§ **PROVIDED INFORMATION**:
= Beginning of Section =
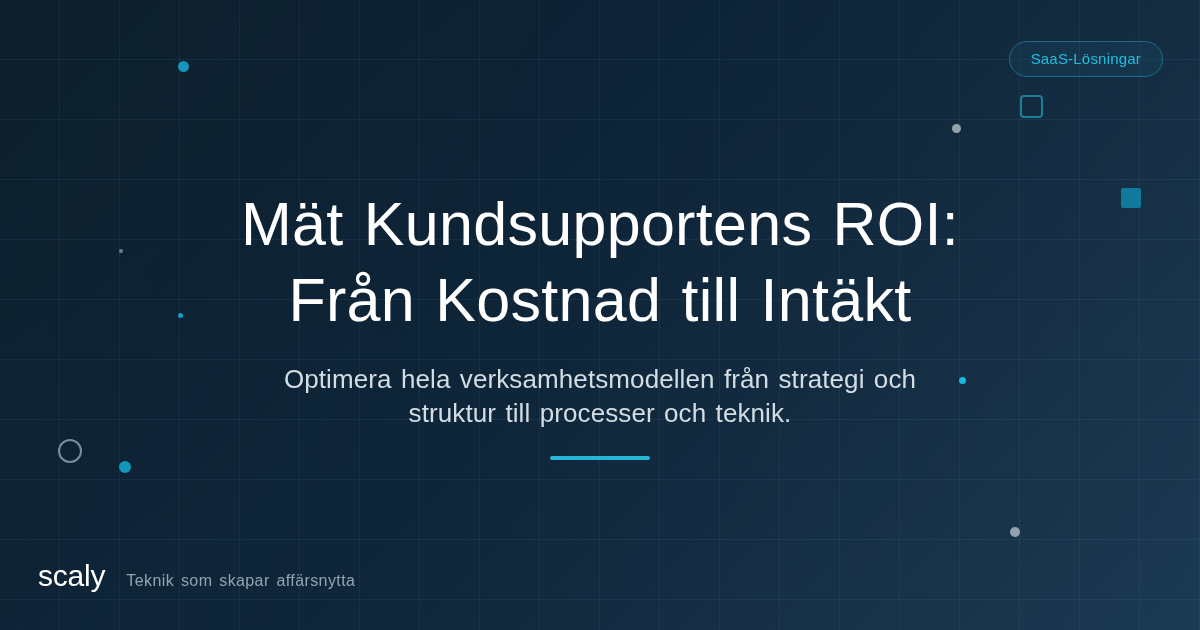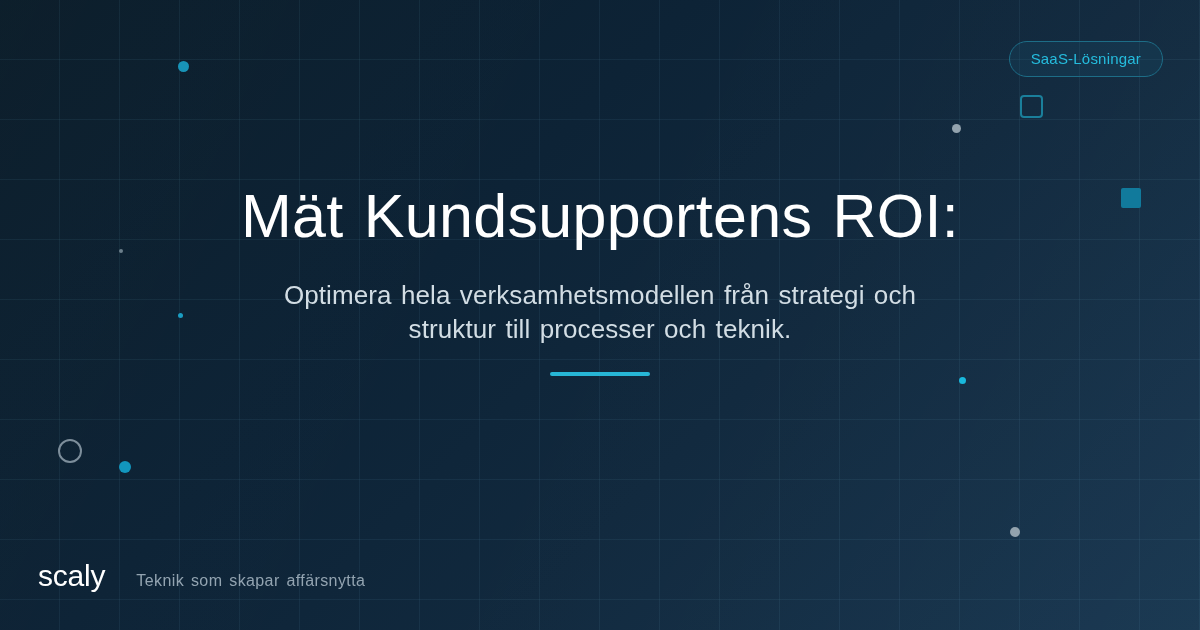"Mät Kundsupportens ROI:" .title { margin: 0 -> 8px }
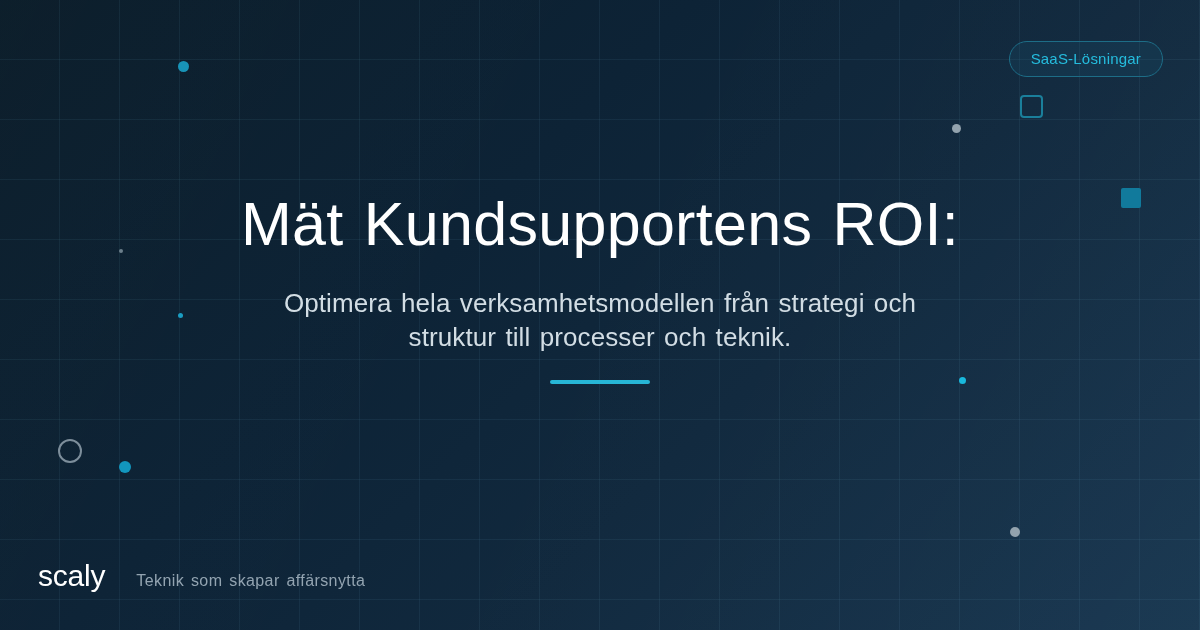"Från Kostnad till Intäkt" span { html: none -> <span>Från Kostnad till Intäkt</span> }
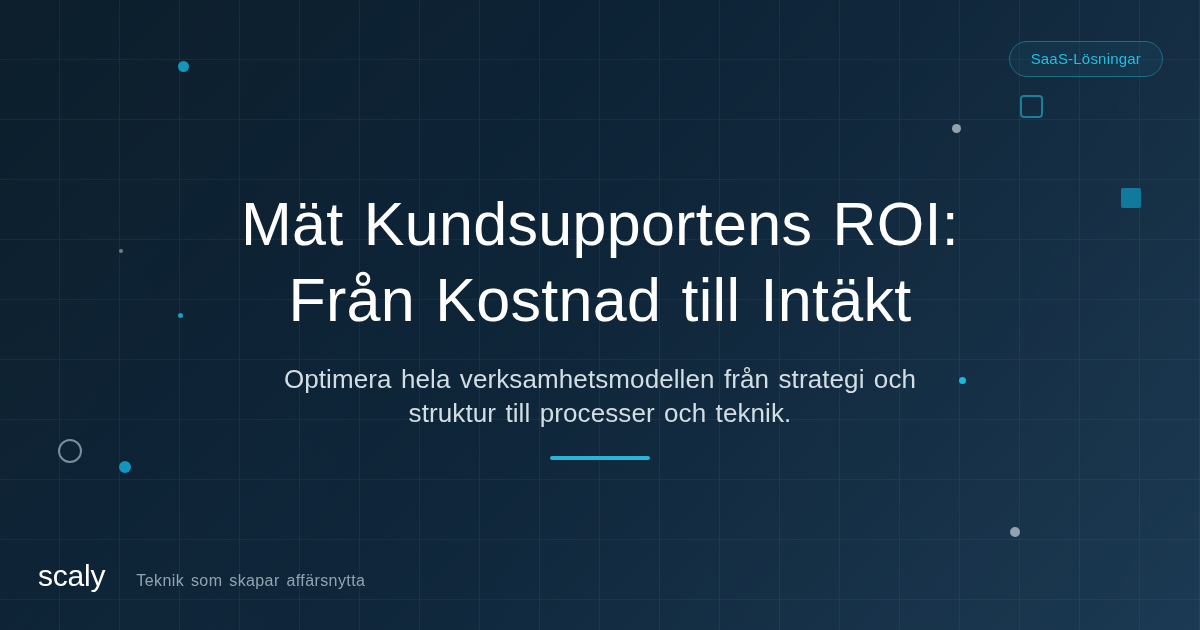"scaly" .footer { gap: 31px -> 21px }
= End of Section =
= Beginning of Section =
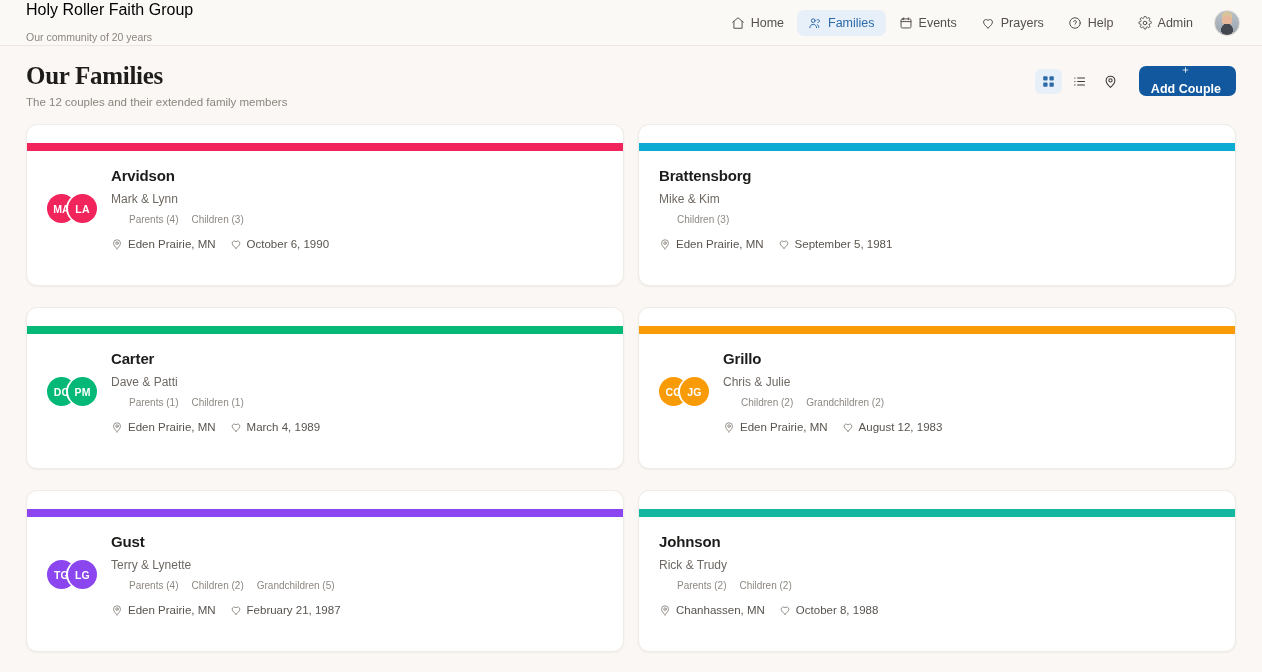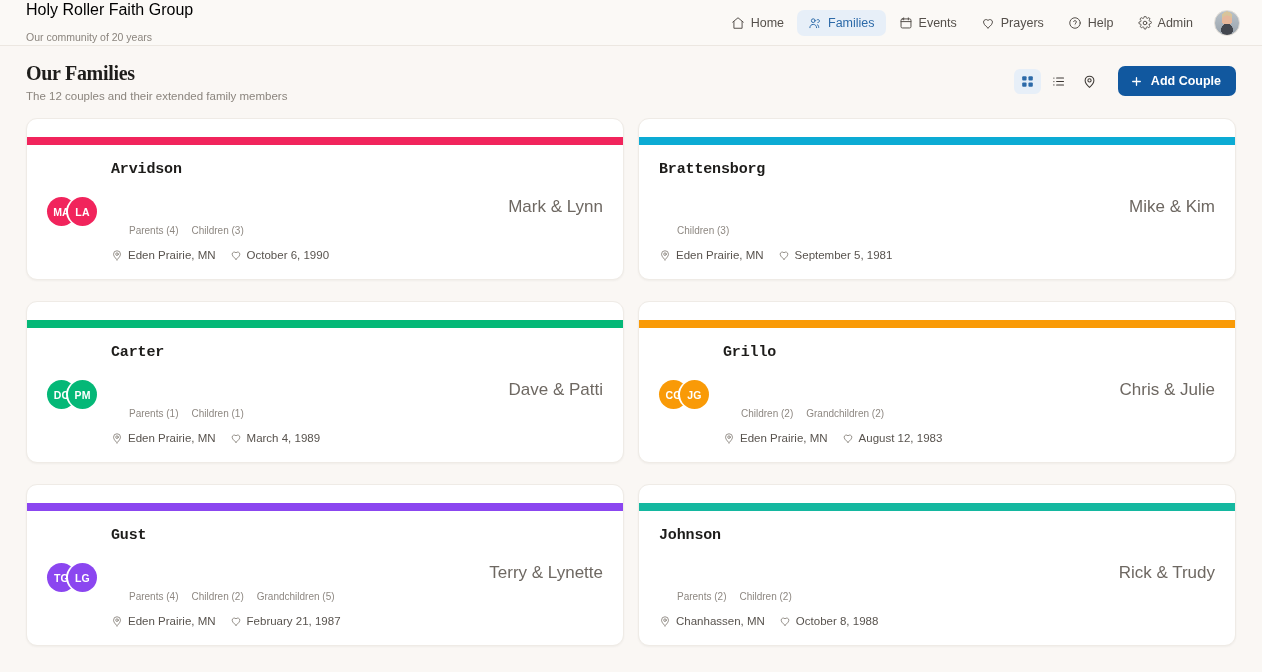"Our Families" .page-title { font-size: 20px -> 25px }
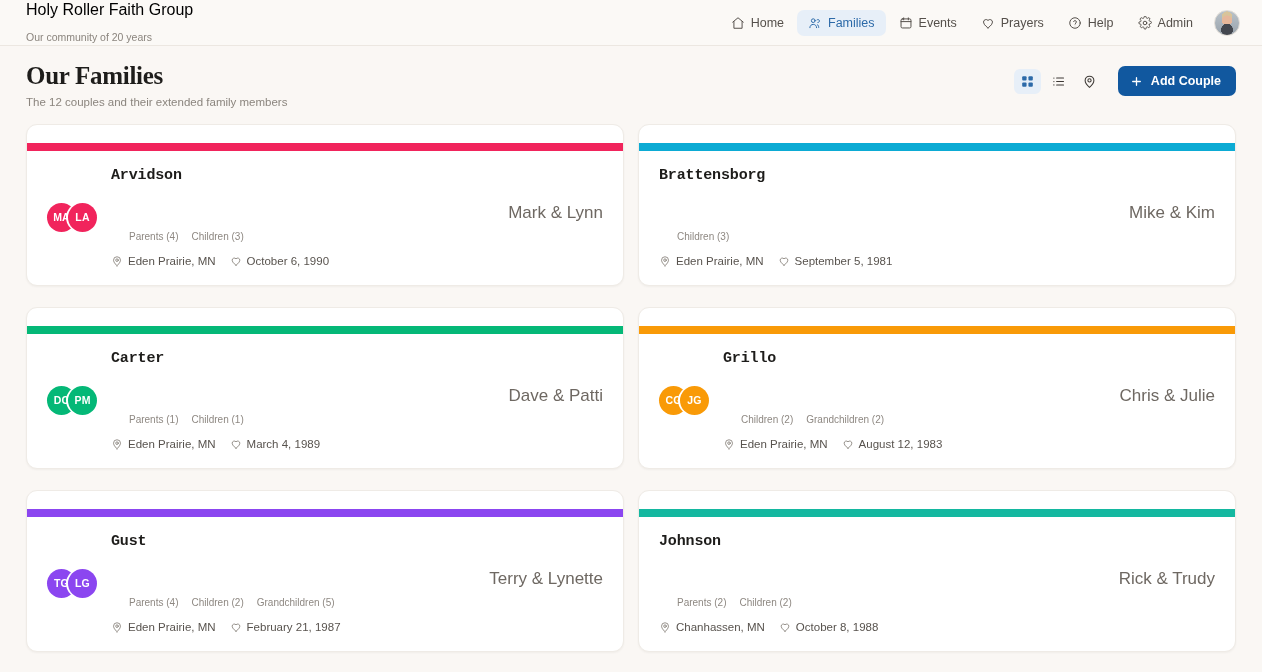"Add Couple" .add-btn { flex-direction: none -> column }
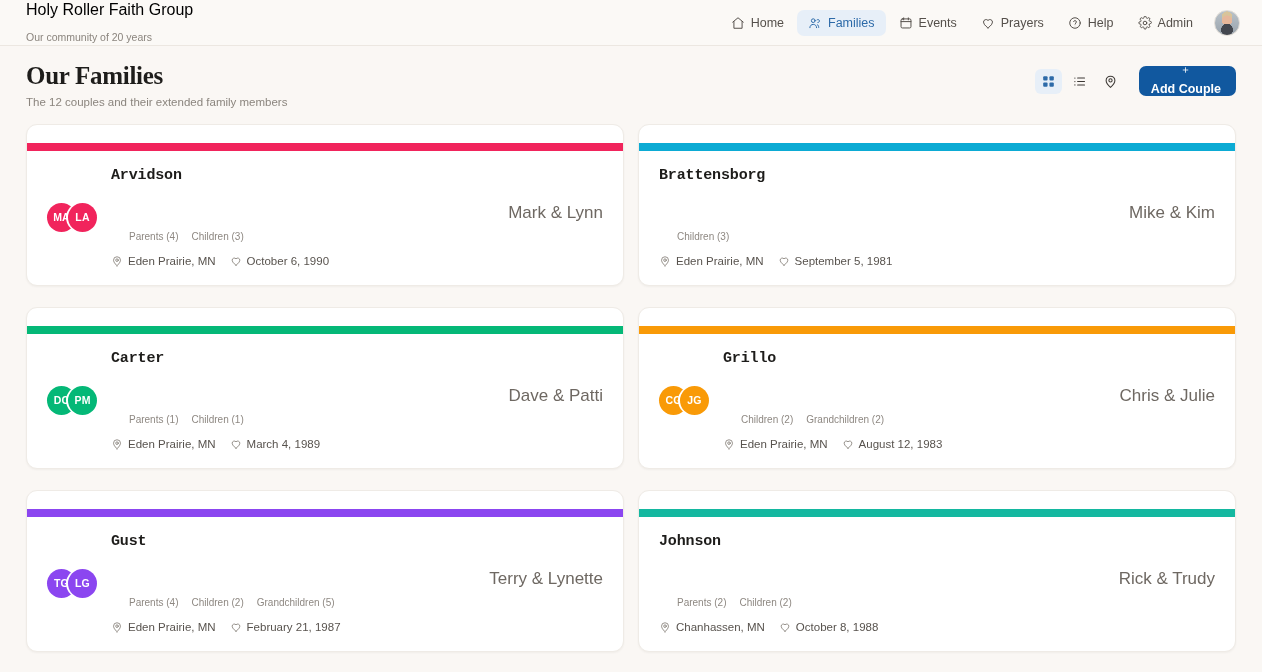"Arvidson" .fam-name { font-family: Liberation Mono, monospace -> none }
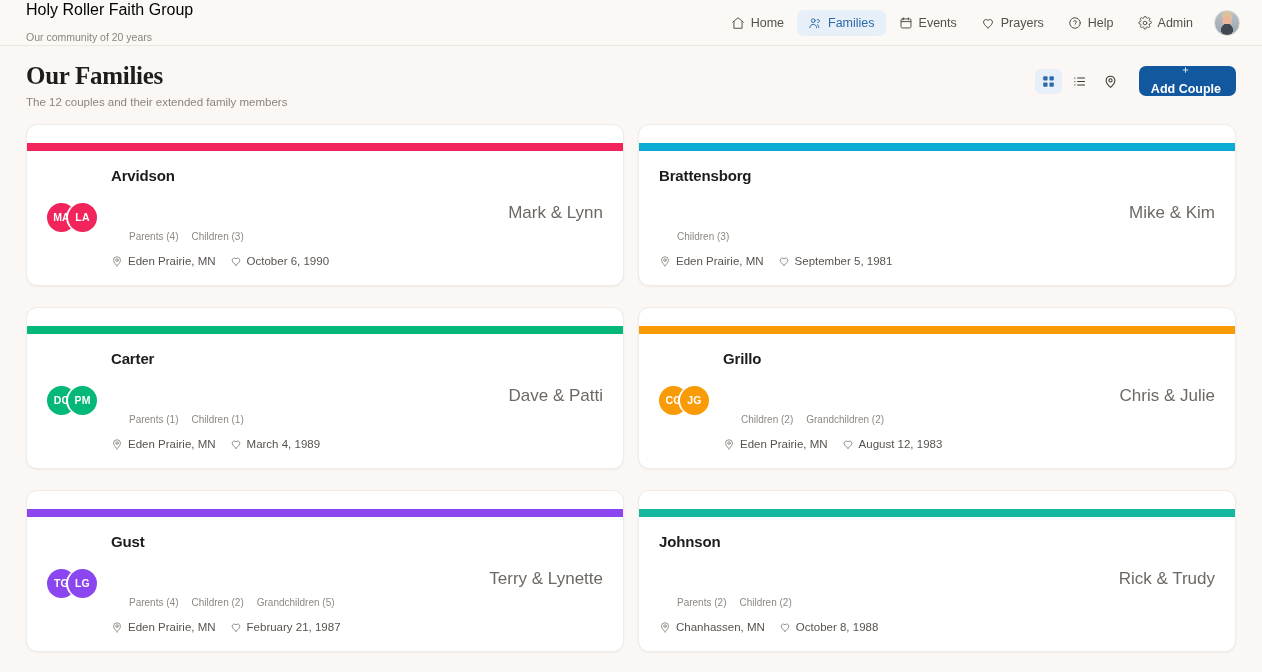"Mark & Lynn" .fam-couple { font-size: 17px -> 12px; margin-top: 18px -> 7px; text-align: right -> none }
= End of Section =
= Beginning of Section =
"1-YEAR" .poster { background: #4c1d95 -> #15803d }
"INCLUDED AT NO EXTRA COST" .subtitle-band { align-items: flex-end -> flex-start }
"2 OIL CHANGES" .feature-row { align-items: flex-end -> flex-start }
= End of Section =
Above are the records; copy from them only the lines starting at the one containing "margin: 0 ->" and ending at the one containing "gap: 31px ->", exactly and without pictures.

§ **OUTPUT FOR THIS TASK**:
"Mät Kundsupportens ROI:" .title { margin: 0 -> 8px }
"Från Kostnad till Intäkt" span { html: none -> <span>Från Kostnad till Intäkt</span> }
"scaly" .footer { gap: 31px -> 21px }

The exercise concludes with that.